À Pacôme Thiellement
La remise en cause du statut de l’auteur, l’effacement de la distinction naïve entre « auteur » et « lecteur » ne datent pas d’hier…
Dans un magnifique chapitre de son livre « Profanations », précisément intitulé « L’auteur comme geste », Giorgio Agamben rappelle la fameuse conférence de 1969 ( eh oui, quarante ans déjà…) dans laquelle Michel Foucault, prenant appui sur une citation en forme de paradoxe de Beckett (« Qu’importe qui parle, quelqu’un dit qu’importe qui parle »), dynamite littéralement la notion d »auteur-individu », en soulignant que ce qui est en jeu dans l’écriture, c’est bien moins le sujet qui s’exprime que la béance de l’espace où celui-ci s’efface en écrivant et du fait même qu’il écrit (« La trace de l’auteur se trouve seulement dans la singularité de son absence » – Foucault). Il est intéressant de noter que, du coup, la « fonction auteur » s’en trouve renforcée, puisque, comme le souligne Agamben, « le même geste qui refuse toute pertinence à l’identité de l’auteur affirme néanmoins sa nécessité irréductible ».
Deux ans plus tard, Foucault met en opposition encore plus radicale les deux notions: « L’auteur n’est pas une source indéfinie de significations qui viendraient combler l’oeuvre. L’auteur ne précède pas les oeuvres.Il est un certain principe fonctionnel par lequel, dans notre culture, on délimite, on exclut, on sélectionne: bref, le principe par lequel on entrave la libre circulation, la libre manipulation, la libre composition, décomposition, recomposition de la fiction ».
On est dans le vif du sujet, la thèse de Foucault, précurseur et visionnaire, semblant préfigurer la révolution qu’est Internet pour ce qui est de l’écriture et la lecture. Mais comme ce serait réducteur, comme ce serait aller vite en besogne! Car Agamben, suivant Foucault, nous rappelle aussi que « le lieu – ou plutôt l’avoir lieu – du poème ne se trouve donc ni dans le texte ni dans l’auteur (ou dans le lecteur): il est dans le geste par lequel l’auteur et le lecteur se mettent en jeu dans le texte et s’y soustraient ensemble à l’infini.

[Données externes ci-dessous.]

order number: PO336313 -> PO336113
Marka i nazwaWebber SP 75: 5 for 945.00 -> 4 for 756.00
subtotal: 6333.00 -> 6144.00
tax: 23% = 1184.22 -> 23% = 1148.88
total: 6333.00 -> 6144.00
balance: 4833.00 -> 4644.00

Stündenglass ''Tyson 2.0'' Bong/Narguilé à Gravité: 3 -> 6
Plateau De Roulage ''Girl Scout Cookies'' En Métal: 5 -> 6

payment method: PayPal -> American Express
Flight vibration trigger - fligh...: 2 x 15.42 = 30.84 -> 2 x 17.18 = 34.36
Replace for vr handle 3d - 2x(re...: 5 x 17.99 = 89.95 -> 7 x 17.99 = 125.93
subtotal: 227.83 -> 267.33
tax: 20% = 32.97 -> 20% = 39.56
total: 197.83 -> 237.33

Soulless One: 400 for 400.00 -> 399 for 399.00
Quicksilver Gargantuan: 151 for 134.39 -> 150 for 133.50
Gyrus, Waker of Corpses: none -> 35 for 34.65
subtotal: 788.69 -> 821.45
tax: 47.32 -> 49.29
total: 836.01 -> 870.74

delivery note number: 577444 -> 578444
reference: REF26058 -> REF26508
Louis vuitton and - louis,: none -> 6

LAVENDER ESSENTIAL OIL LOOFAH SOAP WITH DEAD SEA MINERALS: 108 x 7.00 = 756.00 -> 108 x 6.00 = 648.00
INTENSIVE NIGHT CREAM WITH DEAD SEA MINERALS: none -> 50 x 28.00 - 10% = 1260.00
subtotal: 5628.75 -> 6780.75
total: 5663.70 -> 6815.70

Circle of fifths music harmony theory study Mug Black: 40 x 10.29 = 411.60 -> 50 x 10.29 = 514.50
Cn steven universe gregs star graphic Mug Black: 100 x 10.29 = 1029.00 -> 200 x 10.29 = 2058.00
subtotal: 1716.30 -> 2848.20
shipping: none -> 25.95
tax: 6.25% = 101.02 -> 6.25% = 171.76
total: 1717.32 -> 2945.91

L’auteur n’est jamais que le témoin, le garant de sa propre absence dans l’oeuvre où il a été joué; et le lecteur ne peut jamais que porter à nouveau ce témoignage ».
Or (ce que ni le burin, ni la plume d’oie, ni le stylo, ni la machine à écrire, ni le linotype n’avaient les moyens et la vocation de faire…), l’ordinateur, en tant que conjonction d’une « quincaillerie avancée » et de l’intelligence numérique (celle des programmes permettant aux flux de naître, perdurer, s’enchaîner et interagir), interviendra directement dans ce geste mettant en jeu auteur comme lecteur dans le texte, l’amplifiant, le détournant, l’altérant de si décisive, fascinante et monstrueuse manière que les humains que nous sommes encore auraient à la longue du mal à se sentir à l’aise, happés qu’ils seraient par ce cancer rhizomique et déterritorialisé, de cette lisse « abomination » finissant par exiger de nous la totale soumission, l’aliénation entre toutes la pire, à savoir la librement consentie…
D’un autre côté – et ce n’est un paradoxe qu’en apparence – cette révolution, sans doute inévitable et salutaire (et certainement au plus haut point ambigüe) fera en sorte que l’utilisation du support papier n’en sera que plus indispensable encore pour les textes « longs » ou alors denses et obscurs (adjectifs en l’occurrence pas du tout péjoratifs à nos yeux…), ceux, en somme, exigeant un temps d’absorption, réflexion et méditation incompatibles avec la manière dont et la vitesse avec laquelle le flux se déroule…
Oublier, pire encore, vouloir oublier que l’ordinateur et tout ce qui s’y rattache ne sont que des outils (des « dispositifs » pour reprendre la terminologie de Agamben), ce serait ouvrir la boîte de Pandore sans se donner les moyens de la refermer si nécessaire.
» C’est pourquoi – nous dit le philosophe italien – il faut arracher aux dispositifs ( à tous les dispositifs) la possibilité d’usage qu’ils ont capturé. La profanation de l’improfanable est la tâche politique de la génération à venir ».
[Nota de juin 2014: j’aurai, cinq ans après, à coup sûr tendance à être moins catégorique sur certains points, moins exalté sur d’autres…Mais sur le fond du fond, rien à changer!]